Maggie Beck / Union Democrat Debora Kay Esque, of Sonora (left), and Keith Wright, of Tuolumne (right), load supplies into a car Wednesday for the Stand Down for veterans they are putting on Friday at the Tuolumne Veterans Hall.

Thirty-one of the 711 people who are homeless in Tuolumne County are veterans, a number that has surprised and perplexed people who work in veterans services as well as those who work with the homeless.

“It's upset an awful lot of people,” said Tamara Dockstader, the housing resources director for the Amador-Tuolumne Community Action Agency.

ATCAA volunteers spent four days in September visiting homeless camps and other places to get a better idea of the number of homeless people in Tuolumne County. Previous counts set that number at less than 200.

Dockstader said of the 31 veterans, 20 said they had been homeless for more than four years. Federal guidelines consider someone chronically homeless if they have been without shelter for more than a year.

All of the veterans interviewed by the ATCAA volunteers said they had been homeless for more than a year. More than half are older than 50.

The results are particularly troubling because of the vast amount of money and services available to veterans, she said.

“You'd like to know it was zero,” Dockstader said.

Homeless veterans are the focus of an event Friday that will offer them an array of services, from dental care to legal help, and provide needed items for the coming winter such as blankets, coats and tents.

Sponsored by AMCAN, which stands for Army, Marines, Coast Guard, Air Force and Navy, the event is known as a Stand Down, a term used during the Vietnam War to describe the time combat soldiers pulled light duty to allow them a week or two of rest.

The term has been co-opted to describe gatherings that provide services in one central place.

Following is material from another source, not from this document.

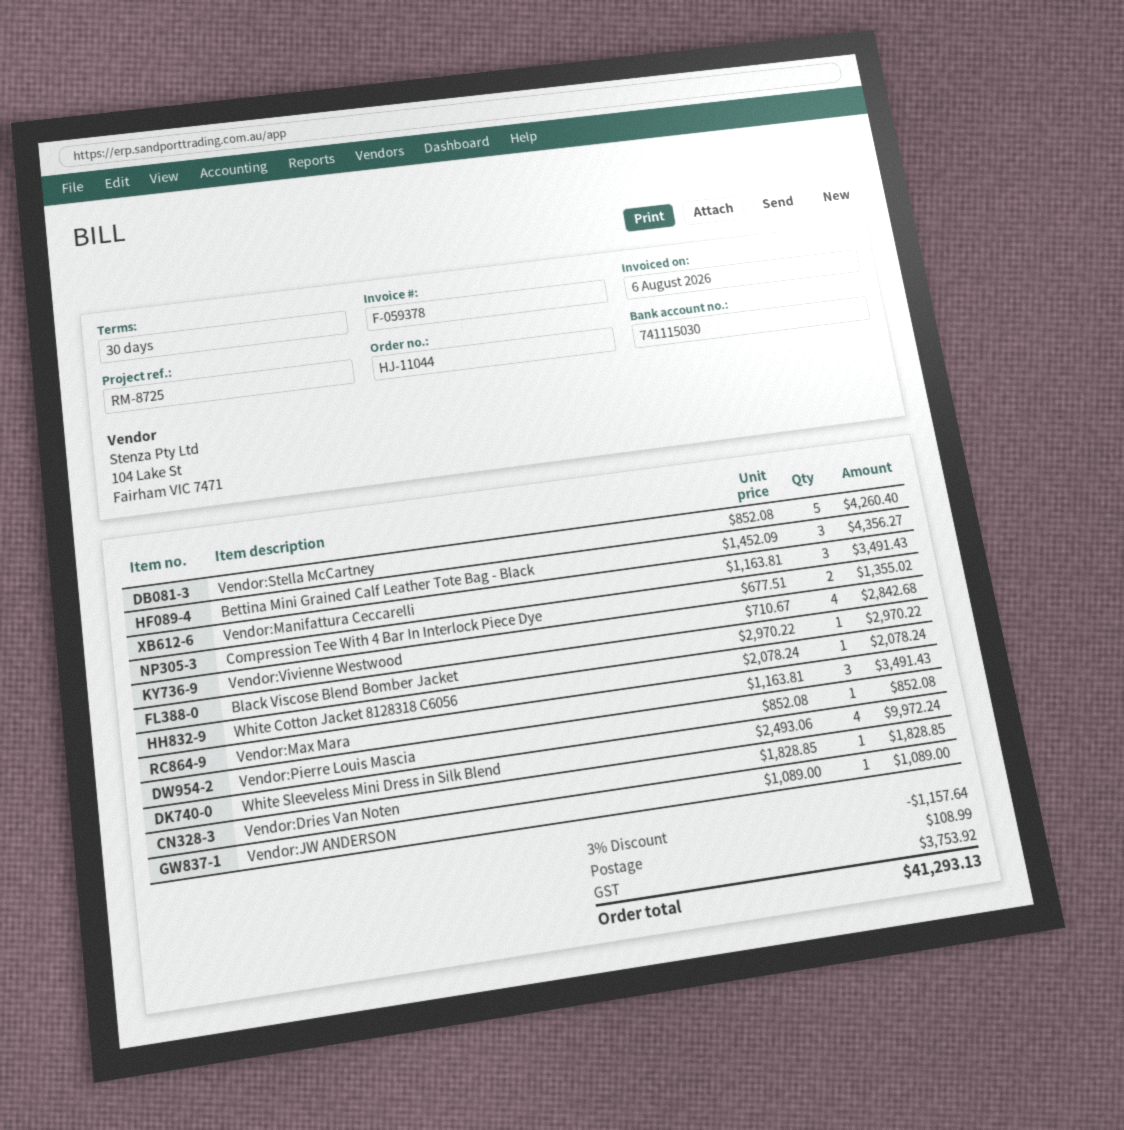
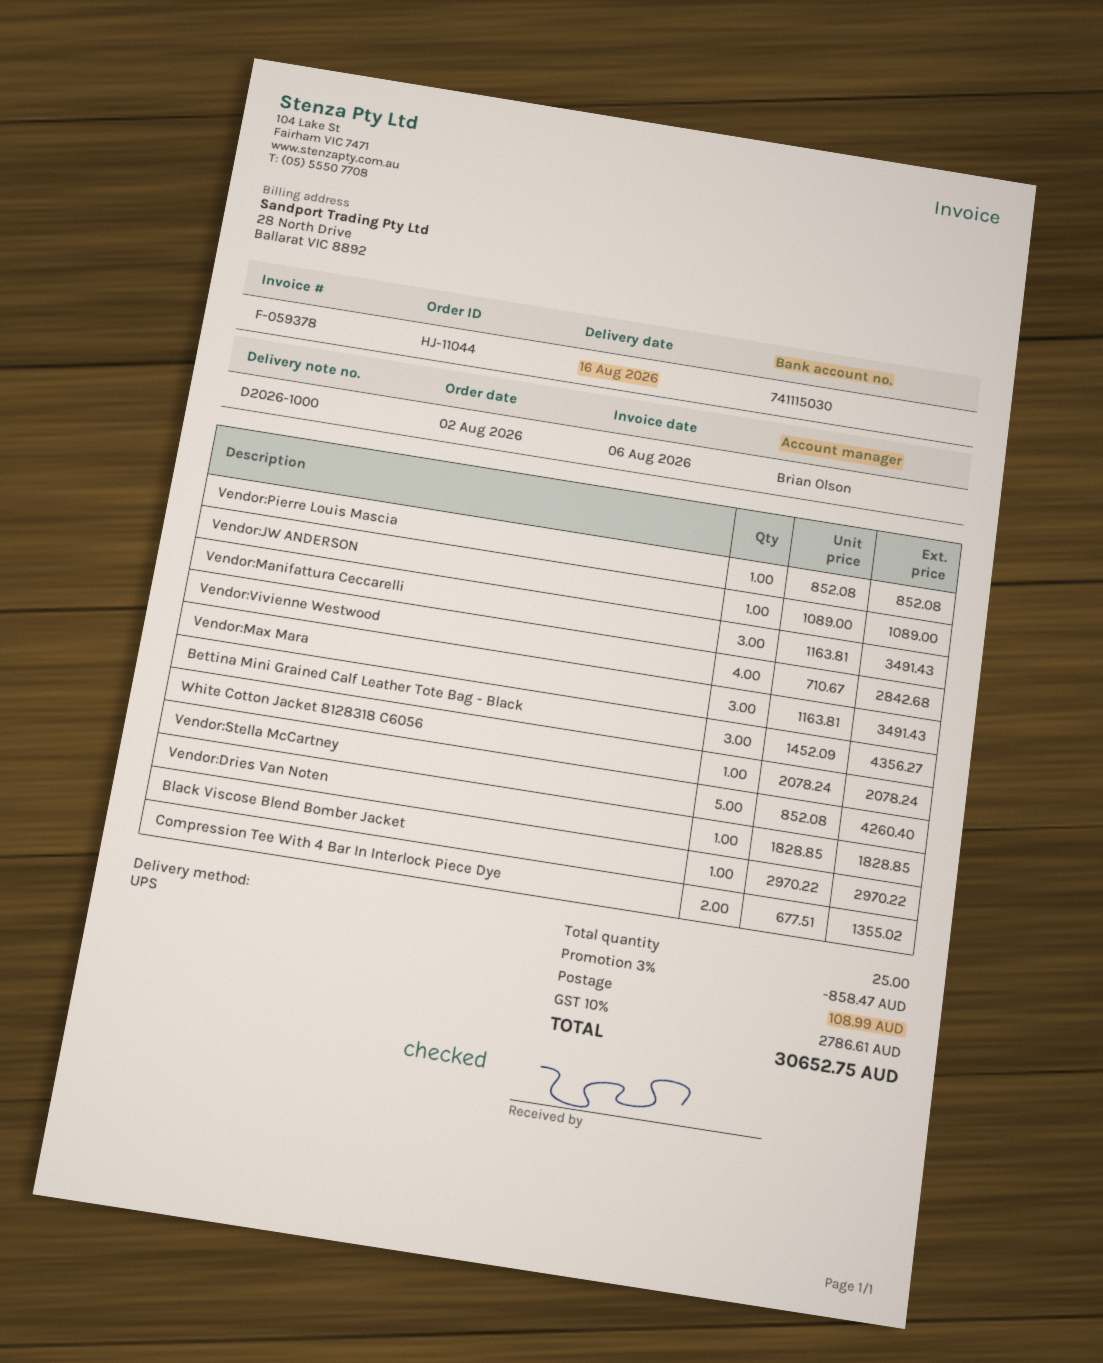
White Sleeveless Mini Dress in Silk Blend: 4 x 2493.06 = 9972.24 -> none
discount: 3% = 1157.64 -> 3% = 858.47
tax: 3753.92 -> 2786.61
total: 41293.13 -> 30652.75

Many are held around Veterans Day, which is Saturday. The first Stand Down was held in San Diego in 1988.

Debora Kay Esque, a retired Air Force colonel and Sonora resident, started AMCAN with a fellow Air Force retiree Sandra Ackerman, who was a master sergeant flight nurse. The two served together.

They considered offering equine therapy to veterans, but they determined it would be too expensive. Their long-term goal is to establish a community of tiny houses for veterans.

In the meantime, Esque said she felt like it would be beneficial to sponsor a Stand Down since the last one in Tuolumne County was in 2013.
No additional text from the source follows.